Diferenças urbanasEm Brasília, não há pombas. Ou melhor, elas existem, mas não chegam a incomodar. Nos quase dois anos em que morei lá, meu carro nunca foi alvo dos pombinhos. Nem minha cabeça. Talvez porque haja predadores em abundância. Também não me lembro de ter visto naquele céu qualquer ave de rapina. Já outros seres hábeis na rapinagem estão concentrados numa famosa praça - afinal, em Brasília, tudo tem o seu devido lugar.
Além do número reduzido de pombas, também me alegrava que no trânsito quase não circulam motocicletas. Há poucos motoqueiros em Brasília. Nossa! Será que existe alguma relação entre motos e pombas?
Em compensação, é assustador o modo como dirigem os motoristas das vans e dos ônibus dentro da cidade. Parecem uns loucos. Eles saem dos pontos de parada sem nem olhar se vem vindo, por acaso, algum outro veículo. Dá muita raiva! Isso me incomodava tanto que mudei o trajeto de retorno à minha casa, na hora do almoço, usando uma via onde eles não podem circular. Aumentava um pouquinho a distância mas eu me sentia super esperta por ter encontrado uma saída para evitá-los.

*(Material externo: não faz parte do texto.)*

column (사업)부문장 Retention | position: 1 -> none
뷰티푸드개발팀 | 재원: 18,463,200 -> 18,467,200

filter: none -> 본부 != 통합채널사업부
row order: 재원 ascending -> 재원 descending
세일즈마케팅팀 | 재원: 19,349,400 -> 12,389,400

Agora o que me deixava mesmo mais feliz de tudo é o fato de que em Brasília não existe zona azul. Quando você estaciona seu carro, não aparece ninguém com um bloquinho na mão perguntando quanto tempo você vai demorar. Eu fiquei sabendo que, quando o governo do DF tentou implantar o sistema de cobrança para estacionar na via pública, os motoristas boicotaram a medida: ninguém parava o carro nos locais de pagamento obrigatório. Os motoristas entupiram com seus carros as quadras residenciais causando tantos transtornos para os moradores que o governo teve que voltar atrás.

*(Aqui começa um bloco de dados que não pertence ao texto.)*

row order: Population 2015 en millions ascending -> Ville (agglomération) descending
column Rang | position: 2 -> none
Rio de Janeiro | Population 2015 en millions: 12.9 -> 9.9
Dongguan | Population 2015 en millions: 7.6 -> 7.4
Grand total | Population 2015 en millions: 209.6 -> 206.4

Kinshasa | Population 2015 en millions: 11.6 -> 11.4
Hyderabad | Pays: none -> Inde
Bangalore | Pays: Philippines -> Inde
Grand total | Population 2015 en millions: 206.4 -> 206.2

É claro que existem flanelinhas. Mas eles são diferentes. Primeiro, que você pode pagar 25 centavos que ninguém reclama. Ou ainda, se você disser que está sem grana, eles também não se queixam. Eu deixava meu carro estacionado em frente ao trabalho o dia todo e, no final do dia, deixava um real para o guardador e estava tudo certo. Na área de estacionamento havia pelo menos 15 guardadores - todos adultos. Da mais absoluta confiança. Com o tempo, aprendi a enxergar a linha imaginária que divide a área de cuidado de cada um. Eu, particularmente, gostava sempre de parar meu carro perto de um senhor de cabelos brancos, bigode e chapéu. Para lavar meu carro uma vez por mês, ou eu deixava a chave ou eu deixava as portas destrancadas. Nunca tive nenhum problema.

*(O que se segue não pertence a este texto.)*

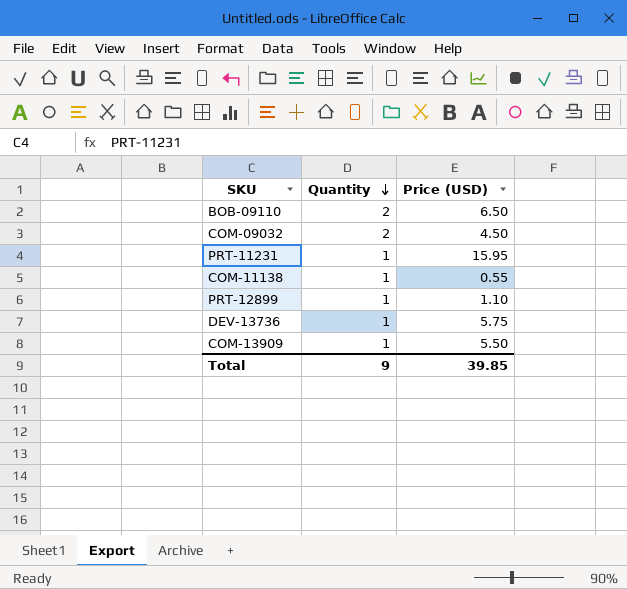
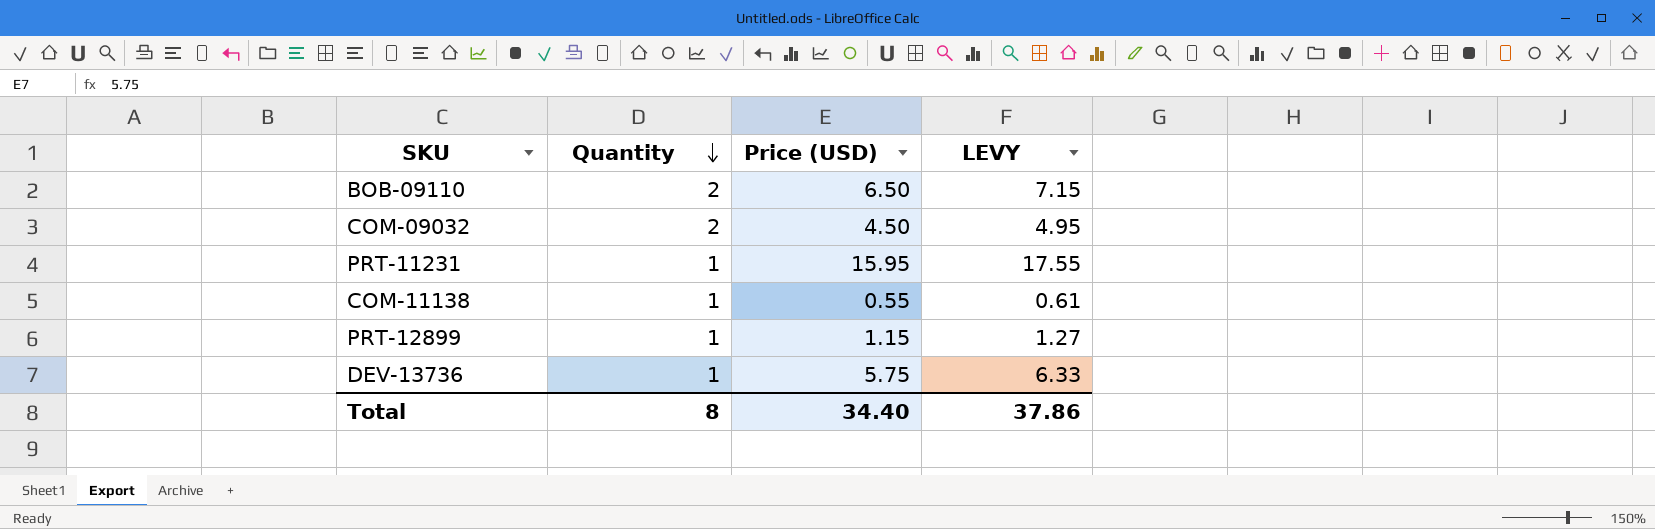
column LEVY | formula: none -> [Price (USD)] * 1.1
row COM-13909: 1 | 5.50 -> none
PRT-12899 | Price (USD): 1.10 -> 1.15
Total | Quantity: 9 -> 8
Total | Price (USD): 39.85 -> 34.40

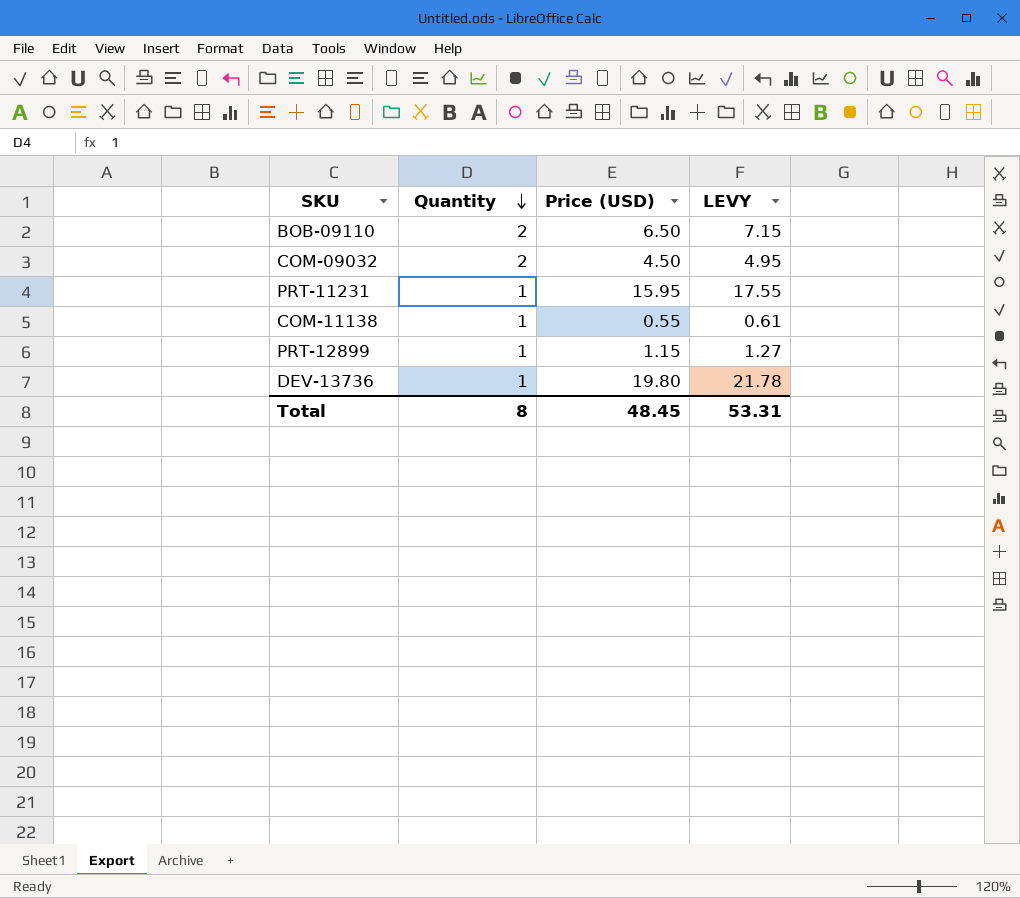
DEV-13736 | Price (USD): 5.75 -> 19.80
DEV-13736 | LEVY: 6.33 -> 21.78
Total | Price (USD): 34.40 -> 48.45
Total | LEVY: 37.86 -> 53.31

Havia alguns mais abusados. O Antônio, por exemplo. Ele já vinha abrindo a porta do carro - eu não gostava disso. E, mesmo que eu estacionasse fora da área de sua jurisdição, ele vinha ao meu encontro para pedir dinheiro para um café. Falava sempre na terceira pessoa: - paga um cafezinho pro Antônio. Muitas vezes eu pagava. Ele era gente boa, mas eu preferia o velhinho que era mais discreto. Uma vez, sumiu o Antônio. Passaram-se vários dias e nada de vê-lo. Devo confessar que até gostei porque às vezes eu o achava meio inconveniente. Um dia, no trabalho, descobrimos a razão do sumiço. Alguém apareceu com um recorte de jornal estampando a notícia de um crime e a foto do Antônio: ele havia matado seu irmão com uma faca. Alguns dias depois, lá estava ele de volta. Agimos como se nada tivesse acontecido. Ele continuou com suas gentilezas que nem sempre me agradavam e eu continuei pagando alguns de seus cafezinhos.
No meu último dia de trabalho em Brasília, saí muito tarde e não encontrei mais o senhor dos cabelos brancos. Fiquei chateada porque queria ter me despedido dele. Na manhã seguinte, um sábado, quando eu viajaria definitivamente de volta a Londrina, deixei o carro no posto para fazer revisão antes da viagem. Enquanto isso, a Gabi levou o Nícolas e eu para, finalmente, tomarmos o que ela considera a melhor vitamina de Brasília - e realmente é muito boa. Afinal, ela dizia, não era possível que nós fôssemos embora sem ter experimentado tal vitamina. Na volta, pedi a ela para passarmos no estacionamento do meu trabalho. Lá estava ele, com seu chapéu. Foi uma despedida rápida, mas que deixou meu coração mais leve para o retorno.